Although the popular opioid painkiller Oxycontin (oxycodone) was reformulated five years ago in an effort to deter its misuse, many drug abusers have still found a way to abuse the medication, according to a new study.

Theodore J. Cicero, PhD and Matthew S. Ellis, MPE, both of the Department of Psychiatry at Washington University in St Louis, Mo., examined the records of nearly 11,000 drug users at 150-drug treatment centers in 48 states. About 25% of the people entering rehab said they were still able to abuse Oxycontin, despite its abuse-resistant properties, they reported in JAMA Psychiatry.

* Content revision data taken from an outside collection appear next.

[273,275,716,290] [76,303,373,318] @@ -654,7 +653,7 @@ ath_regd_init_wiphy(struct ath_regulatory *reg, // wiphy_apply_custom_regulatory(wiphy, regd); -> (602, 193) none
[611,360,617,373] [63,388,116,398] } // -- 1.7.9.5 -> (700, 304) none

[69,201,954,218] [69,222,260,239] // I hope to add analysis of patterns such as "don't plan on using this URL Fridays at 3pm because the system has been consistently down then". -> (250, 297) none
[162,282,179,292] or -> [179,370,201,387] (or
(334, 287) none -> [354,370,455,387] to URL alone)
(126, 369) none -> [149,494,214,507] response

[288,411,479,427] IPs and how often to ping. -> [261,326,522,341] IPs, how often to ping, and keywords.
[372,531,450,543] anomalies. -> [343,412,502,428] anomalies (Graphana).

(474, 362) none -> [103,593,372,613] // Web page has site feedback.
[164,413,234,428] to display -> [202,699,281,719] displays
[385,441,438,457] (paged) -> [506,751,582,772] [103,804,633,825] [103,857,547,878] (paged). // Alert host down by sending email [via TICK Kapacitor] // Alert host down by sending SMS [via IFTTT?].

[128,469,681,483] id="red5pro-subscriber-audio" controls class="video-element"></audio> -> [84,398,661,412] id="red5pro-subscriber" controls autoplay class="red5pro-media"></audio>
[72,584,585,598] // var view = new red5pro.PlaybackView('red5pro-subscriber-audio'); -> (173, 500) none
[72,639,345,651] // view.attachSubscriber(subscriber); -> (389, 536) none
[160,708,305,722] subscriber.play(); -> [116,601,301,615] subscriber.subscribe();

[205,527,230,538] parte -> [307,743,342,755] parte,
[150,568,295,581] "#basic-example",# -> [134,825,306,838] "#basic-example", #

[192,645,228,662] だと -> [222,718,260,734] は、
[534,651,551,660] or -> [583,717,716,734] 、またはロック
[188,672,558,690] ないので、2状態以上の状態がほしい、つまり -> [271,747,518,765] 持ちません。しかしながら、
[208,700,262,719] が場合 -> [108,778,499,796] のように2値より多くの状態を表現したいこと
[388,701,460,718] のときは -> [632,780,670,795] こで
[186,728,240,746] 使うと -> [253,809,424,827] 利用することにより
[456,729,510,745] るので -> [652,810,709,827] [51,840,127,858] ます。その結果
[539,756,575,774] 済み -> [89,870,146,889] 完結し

The abuse-deterrent formulation hit the market in 2010 as a way to stem the high number of people abusing prescription opioids. At that time, 45% of those entering drug treatment said they used Oxycontin at least once in the past month to get high.

Although the original formulation was designed so that the drug was released into the blood stream slowly, abusers were able to crush the pills and then snort it, or dissolve it, giving them a quick high. The reformulated version was designed to make it more difficult to crush or dissolve the pills. But many users were able to still abuse Oxycontin.

“We found that the abuse-deterrent formulation was useful as a first line of defense,” Cicero said in a statement. “Oxycontin abuse in people seeking treatment declined, but that decline slowed after a while. And during that same time period, heroin use increased dramatically.”

Cicero and Ellis also found that of those who stopped using Oxycontin but switched to another drug, the drug of choice for 70% of them was heroin. Cicero explained the reason why is that while a prescription opioid might run as high as $30 per pill, getting a dose of heroin might cost as little as $10.

“The newer formulations are less attractive to abusers, but the reality is — and our data demonstrate this quite clearly — it's naïve to think that by making an abuse-deterrent pill we can eliminate drug abuse,” Cicero said. “There are people who will continue to use, no matter what the drug makers do, and until we focus more on why people use these drugs, we won't be able to solve this problem.”

Reference

Cicero TJ and Ellis MS. Abuse-Deterrent Formulations and the Prescription Opioid Abuse Epidemic in the United States. JAMA Psychiatry. 2015; doi:10.1001/jamapsychiatry.2014.3043.